If I had the money, I'd upgrade to performance. I already got the full tax credit, maybe in a few years anyway. (But then there's the truck. Decisions...)

Sure wouldn't want to own a Hybrid. Been saying that since they came out - what a maintenance nightmare! Friend needed a new $8K battery that only held about ~10 KWh? (not much anyway). Then I read this next quote and just started laughing out loud!

From Google:
The batteries in modern hybrids are designed to last for at least 100,000 miles. Some might even make it to 150,000 or more. If you're the original owner of a hybrid vehicle, chances are you won't ever have to replace the battery pack because it just wears out.​

Good news, they won't need a new battery - just junk the car when the battery dies. Hybrids are doomed it seems. Price is just one reason. All those people wanting a new Tesla, demand will be crazy soon.
 
elon tweeting about production guidelines when the revised settlement specifically marks production stuff as needing clearance is just clown behavior
The clowns I know, who are all extremely careful to follow rules (clowning is dangerous and can cause customer lawsuits, so they follow strict rules) would be offended by that statement
 
But Ford has invested in and partnered with Rivian, announced (although not revealed details) that there will be a fully electric F-150, and even produced a video (or was that produced by someone else) of an electric F-150 prototype towing a train. At least a little encouraging, along with the fact that they survived the “Great Recession” of 2007-2009 without taking federal funds, unlike GM.

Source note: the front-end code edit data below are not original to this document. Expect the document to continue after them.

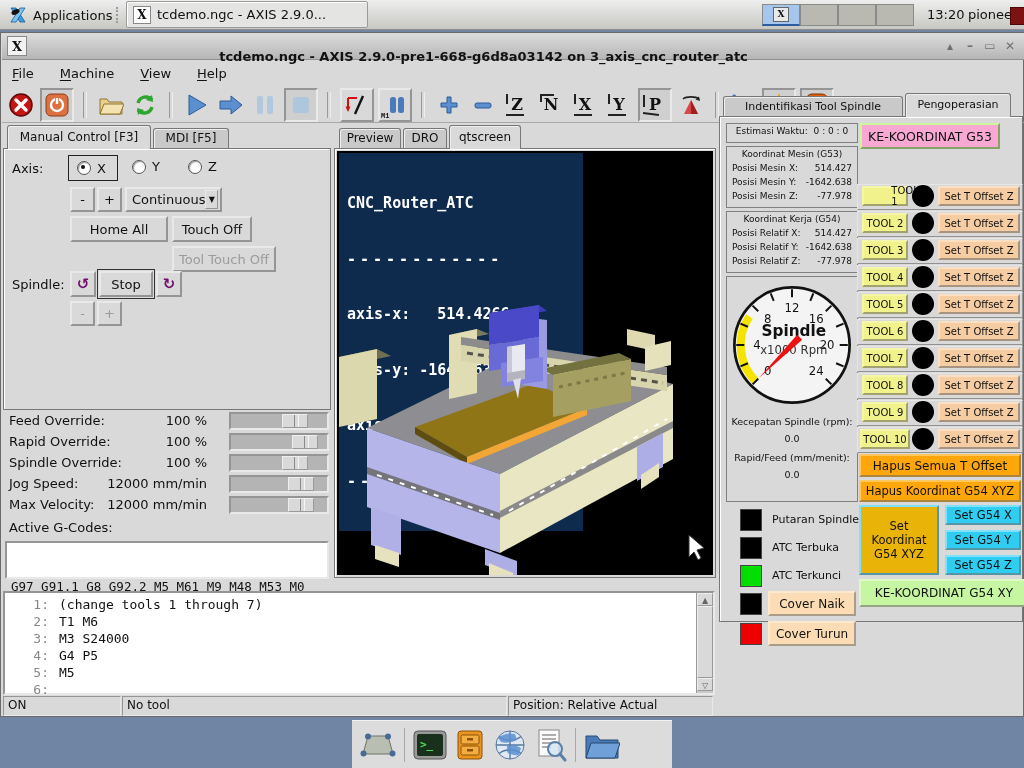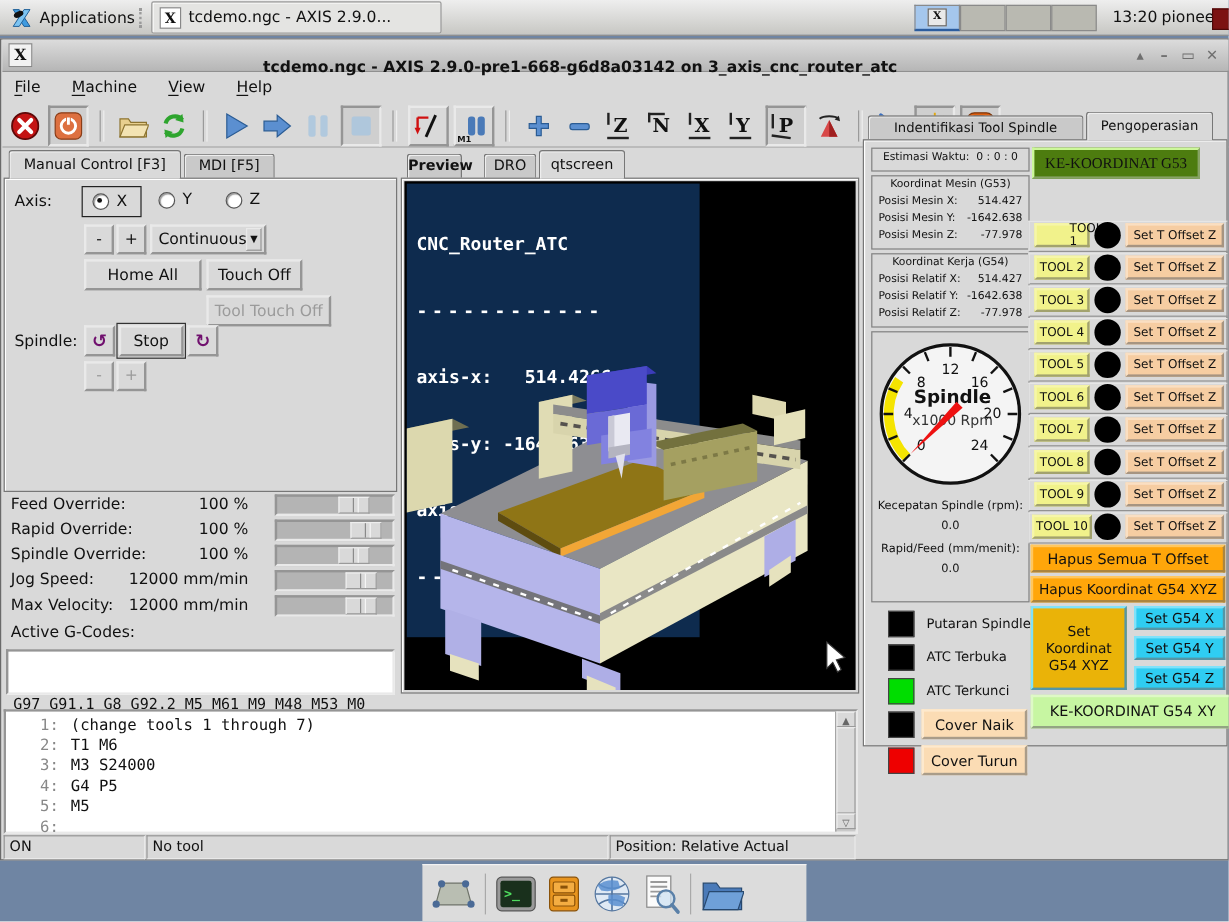"M1" .tbtn.framed { font-family: none -> Liberation Mono, monospace }
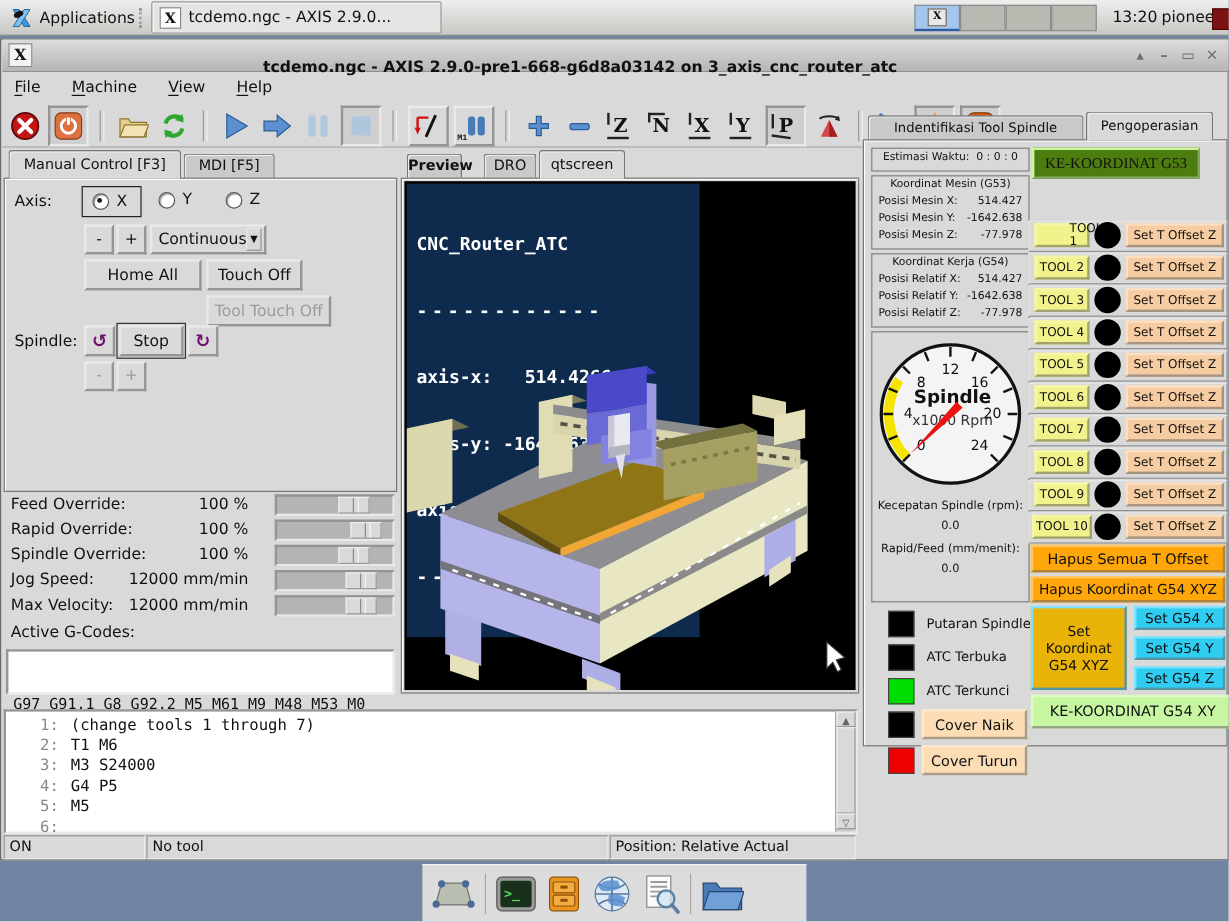"Preview" div.tab { font-weight: bold -> none; width: 46px -> 62px }
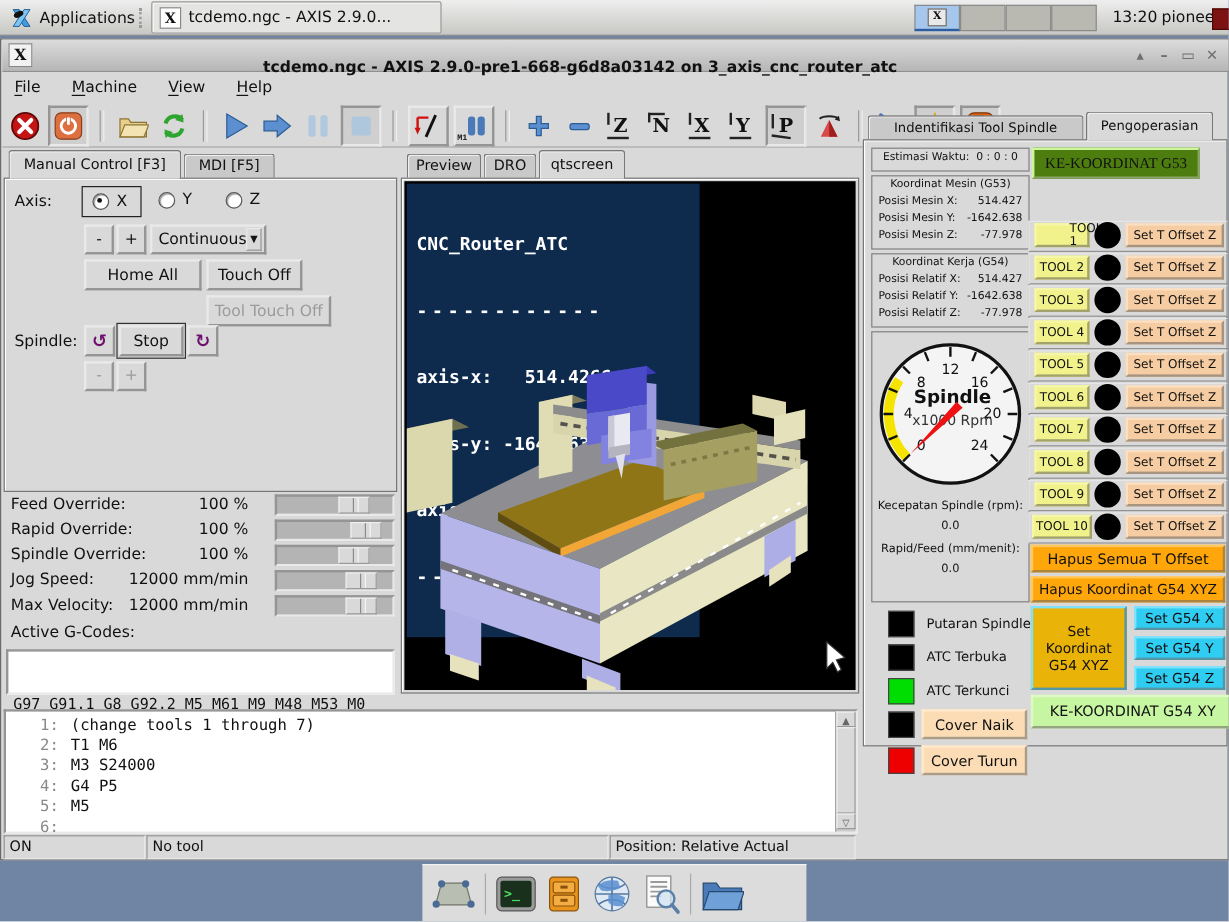"KE-KOORDINAT G53" div.btn { background: #4d7c0f -> #f9a8d4; font-family: Liberation Serif, serif -> none }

I would like to see at least one of these legacy automakers get nimble enough to survive the transition.
How exactly is electric F-150 different from GM Bolt ? Infact I remember with what great fanfare they revealed Ford Focus EV in CES of ~'12. They never sold more than ~150 a month ...

BTW, Ford lucked out in 2008. They mortgaged everything and took a huge $23B loan just before the meltdown. ex-CEO Mulally said as much.
 
I don't see that happening. Tesla couldn't possibly scale fast enough to put more than a dent in Ford truck sales. F series alone is like 900k a year, plus GM and Dodge sell nearly that. How long until Tesla could produce a million trucks a year?

Tesla doesn't have to sell a million trucks/year to put F out of business. More like 100,000.

Tesla has already put a serious dent in sales of Ford's last remaining passenger vehicle, the Mustang.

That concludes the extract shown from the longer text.